Landscape photography is about a moment in time, a given place, and a photo. There is no formula for the perfect image. If there were, photographers of equivalent skill would take exactly the same photos. They don’t, and that is what keeps photography interesting.
Landscape photography relies on your interpretation. You see a landscape, you note your emotions, and you envision the image you want to create.
But how to get there? You might feel like a traveler trying to get to a distant city, while following an unreadable map. The key is finding the perfect exposure.
This article will give you the skills to get from that point A, the envisioned image, to point B, the image you’ve got in your mind’s eye.
What Are Perfect Exposures?
The ideal exposure comes from a combination of things: the camera’s metering, the settings you choose, and your personal vision. There is no such thing as “correct exposure”. What is right is what YOU want, not what someone else wants.
You will find many articles that will describe in detail the “proper” way to expose a landscape photograph. They may tell you how your histogram (see below) should look, or what is right for RAW vs. JPEGs. I call hogwash on all that.
The trick to good exposure for landscape photography is knowing how to attain what you envision.
Metering Modes for Landscape Photography
Take a moment and imagine a landscape.

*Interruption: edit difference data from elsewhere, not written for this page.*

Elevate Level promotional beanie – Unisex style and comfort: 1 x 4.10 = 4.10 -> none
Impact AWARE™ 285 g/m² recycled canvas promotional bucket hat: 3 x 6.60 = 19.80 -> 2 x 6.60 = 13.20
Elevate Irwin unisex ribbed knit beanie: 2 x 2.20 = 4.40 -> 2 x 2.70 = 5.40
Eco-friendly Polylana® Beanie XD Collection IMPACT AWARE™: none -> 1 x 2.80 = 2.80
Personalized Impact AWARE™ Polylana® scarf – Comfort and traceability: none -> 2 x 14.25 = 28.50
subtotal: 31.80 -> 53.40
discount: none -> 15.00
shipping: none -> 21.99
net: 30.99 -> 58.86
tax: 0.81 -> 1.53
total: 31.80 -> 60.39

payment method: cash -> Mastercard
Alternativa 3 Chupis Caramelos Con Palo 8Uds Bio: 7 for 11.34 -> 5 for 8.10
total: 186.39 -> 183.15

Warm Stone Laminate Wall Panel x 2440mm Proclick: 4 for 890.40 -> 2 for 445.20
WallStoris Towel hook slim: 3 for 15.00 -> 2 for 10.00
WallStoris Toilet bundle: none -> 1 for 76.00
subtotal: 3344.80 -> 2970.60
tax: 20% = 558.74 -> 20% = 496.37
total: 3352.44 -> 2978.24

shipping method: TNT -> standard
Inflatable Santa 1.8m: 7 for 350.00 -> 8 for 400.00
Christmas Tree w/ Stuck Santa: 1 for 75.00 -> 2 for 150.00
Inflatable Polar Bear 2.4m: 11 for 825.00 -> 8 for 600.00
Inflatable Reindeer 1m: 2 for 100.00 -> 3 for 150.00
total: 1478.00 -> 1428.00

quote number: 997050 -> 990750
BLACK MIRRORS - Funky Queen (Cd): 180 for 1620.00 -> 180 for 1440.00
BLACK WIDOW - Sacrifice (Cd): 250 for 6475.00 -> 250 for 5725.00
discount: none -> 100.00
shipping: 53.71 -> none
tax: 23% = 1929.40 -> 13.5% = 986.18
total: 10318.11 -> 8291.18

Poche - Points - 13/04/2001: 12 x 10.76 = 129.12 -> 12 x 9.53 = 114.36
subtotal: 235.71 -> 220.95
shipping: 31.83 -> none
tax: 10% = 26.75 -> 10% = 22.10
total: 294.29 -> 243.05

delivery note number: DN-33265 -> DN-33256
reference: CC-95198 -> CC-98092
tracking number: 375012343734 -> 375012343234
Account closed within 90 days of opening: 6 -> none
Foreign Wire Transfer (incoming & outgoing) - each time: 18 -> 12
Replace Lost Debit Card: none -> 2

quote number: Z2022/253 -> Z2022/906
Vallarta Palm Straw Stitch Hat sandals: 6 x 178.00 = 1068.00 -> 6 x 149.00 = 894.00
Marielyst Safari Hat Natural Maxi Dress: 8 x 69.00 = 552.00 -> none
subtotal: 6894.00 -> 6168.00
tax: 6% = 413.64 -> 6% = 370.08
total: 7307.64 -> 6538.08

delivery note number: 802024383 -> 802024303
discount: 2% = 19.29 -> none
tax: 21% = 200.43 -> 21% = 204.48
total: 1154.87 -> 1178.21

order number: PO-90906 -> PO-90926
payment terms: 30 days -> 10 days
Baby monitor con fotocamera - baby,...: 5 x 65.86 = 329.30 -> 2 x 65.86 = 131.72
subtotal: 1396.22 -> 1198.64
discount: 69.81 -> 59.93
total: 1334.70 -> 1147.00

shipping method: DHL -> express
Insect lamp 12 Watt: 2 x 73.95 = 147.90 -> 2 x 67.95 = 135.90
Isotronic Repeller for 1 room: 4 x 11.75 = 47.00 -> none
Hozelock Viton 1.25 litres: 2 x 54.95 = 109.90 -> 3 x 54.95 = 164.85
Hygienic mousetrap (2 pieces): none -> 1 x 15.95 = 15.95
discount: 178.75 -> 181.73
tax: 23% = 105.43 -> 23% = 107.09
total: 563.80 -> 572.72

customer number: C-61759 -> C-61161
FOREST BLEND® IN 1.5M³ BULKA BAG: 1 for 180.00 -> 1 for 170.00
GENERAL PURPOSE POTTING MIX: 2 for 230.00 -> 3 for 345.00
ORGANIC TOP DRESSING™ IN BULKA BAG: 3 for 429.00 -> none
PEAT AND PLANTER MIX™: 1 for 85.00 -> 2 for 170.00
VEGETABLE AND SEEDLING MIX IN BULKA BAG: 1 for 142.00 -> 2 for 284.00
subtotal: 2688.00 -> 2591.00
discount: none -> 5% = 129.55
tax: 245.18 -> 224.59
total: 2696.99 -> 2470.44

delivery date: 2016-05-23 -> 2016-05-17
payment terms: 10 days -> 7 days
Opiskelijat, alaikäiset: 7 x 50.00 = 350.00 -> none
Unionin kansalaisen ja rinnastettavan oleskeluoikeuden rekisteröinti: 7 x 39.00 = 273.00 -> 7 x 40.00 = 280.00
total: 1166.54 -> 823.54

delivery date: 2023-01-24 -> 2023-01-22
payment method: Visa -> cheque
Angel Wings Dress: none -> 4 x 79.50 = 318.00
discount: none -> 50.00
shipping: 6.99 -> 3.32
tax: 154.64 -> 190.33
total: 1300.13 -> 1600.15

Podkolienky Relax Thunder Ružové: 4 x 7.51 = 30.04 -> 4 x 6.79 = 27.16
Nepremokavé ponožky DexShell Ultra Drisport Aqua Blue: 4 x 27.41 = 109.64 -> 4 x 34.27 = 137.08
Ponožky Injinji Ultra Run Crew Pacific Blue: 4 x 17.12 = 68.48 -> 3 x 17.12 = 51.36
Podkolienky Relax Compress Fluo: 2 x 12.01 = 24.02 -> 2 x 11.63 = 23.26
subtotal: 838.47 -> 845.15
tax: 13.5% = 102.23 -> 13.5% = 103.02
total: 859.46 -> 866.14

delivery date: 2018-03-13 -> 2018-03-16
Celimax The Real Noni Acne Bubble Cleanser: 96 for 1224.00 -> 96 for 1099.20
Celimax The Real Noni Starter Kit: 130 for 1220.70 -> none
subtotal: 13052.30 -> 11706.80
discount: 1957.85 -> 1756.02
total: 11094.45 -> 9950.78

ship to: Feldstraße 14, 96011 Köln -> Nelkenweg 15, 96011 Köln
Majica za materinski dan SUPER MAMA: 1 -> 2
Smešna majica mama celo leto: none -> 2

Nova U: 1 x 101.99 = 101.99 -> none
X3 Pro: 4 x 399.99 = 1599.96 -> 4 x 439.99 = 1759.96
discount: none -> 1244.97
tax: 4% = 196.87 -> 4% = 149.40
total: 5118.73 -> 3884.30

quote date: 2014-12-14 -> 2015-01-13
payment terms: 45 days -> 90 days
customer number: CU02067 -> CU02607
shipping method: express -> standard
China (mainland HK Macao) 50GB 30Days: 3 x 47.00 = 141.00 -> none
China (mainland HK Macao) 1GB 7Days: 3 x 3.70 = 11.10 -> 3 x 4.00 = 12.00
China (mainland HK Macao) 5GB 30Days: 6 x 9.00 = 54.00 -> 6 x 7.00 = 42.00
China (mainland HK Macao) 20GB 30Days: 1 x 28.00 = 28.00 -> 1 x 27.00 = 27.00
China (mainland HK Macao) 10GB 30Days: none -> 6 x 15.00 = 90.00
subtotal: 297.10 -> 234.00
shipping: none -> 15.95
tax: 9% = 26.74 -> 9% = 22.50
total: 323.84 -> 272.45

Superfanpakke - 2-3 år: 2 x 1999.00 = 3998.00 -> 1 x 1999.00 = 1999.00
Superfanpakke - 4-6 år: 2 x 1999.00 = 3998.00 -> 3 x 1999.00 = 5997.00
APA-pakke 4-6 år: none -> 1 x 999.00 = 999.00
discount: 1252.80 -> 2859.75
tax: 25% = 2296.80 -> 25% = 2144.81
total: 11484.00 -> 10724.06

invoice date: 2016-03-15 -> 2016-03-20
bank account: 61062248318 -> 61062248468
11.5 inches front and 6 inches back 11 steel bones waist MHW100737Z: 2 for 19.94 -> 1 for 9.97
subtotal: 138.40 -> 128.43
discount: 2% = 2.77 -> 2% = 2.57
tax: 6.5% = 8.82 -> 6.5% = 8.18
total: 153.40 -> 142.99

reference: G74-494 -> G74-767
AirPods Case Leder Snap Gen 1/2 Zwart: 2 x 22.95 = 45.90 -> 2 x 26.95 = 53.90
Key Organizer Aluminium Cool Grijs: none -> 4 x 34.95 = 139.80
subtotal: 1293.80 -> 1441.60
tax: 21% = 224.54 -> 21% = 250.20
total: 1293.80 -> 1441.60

Any will do, but imagine it in some detail. The sunlight, the shadows, the bright reflections off the water, the sun itself, the dark mountains. Picture all the diverse and juxtaposed areas of brights and darks that make an image compelling.
As lovely as these are to the eye, they are a nightmare for your camera. The meter has to look at all those lights and darks and decide on an exposure to capture it. It isn’t easy, and the camera needs your help to make that decision.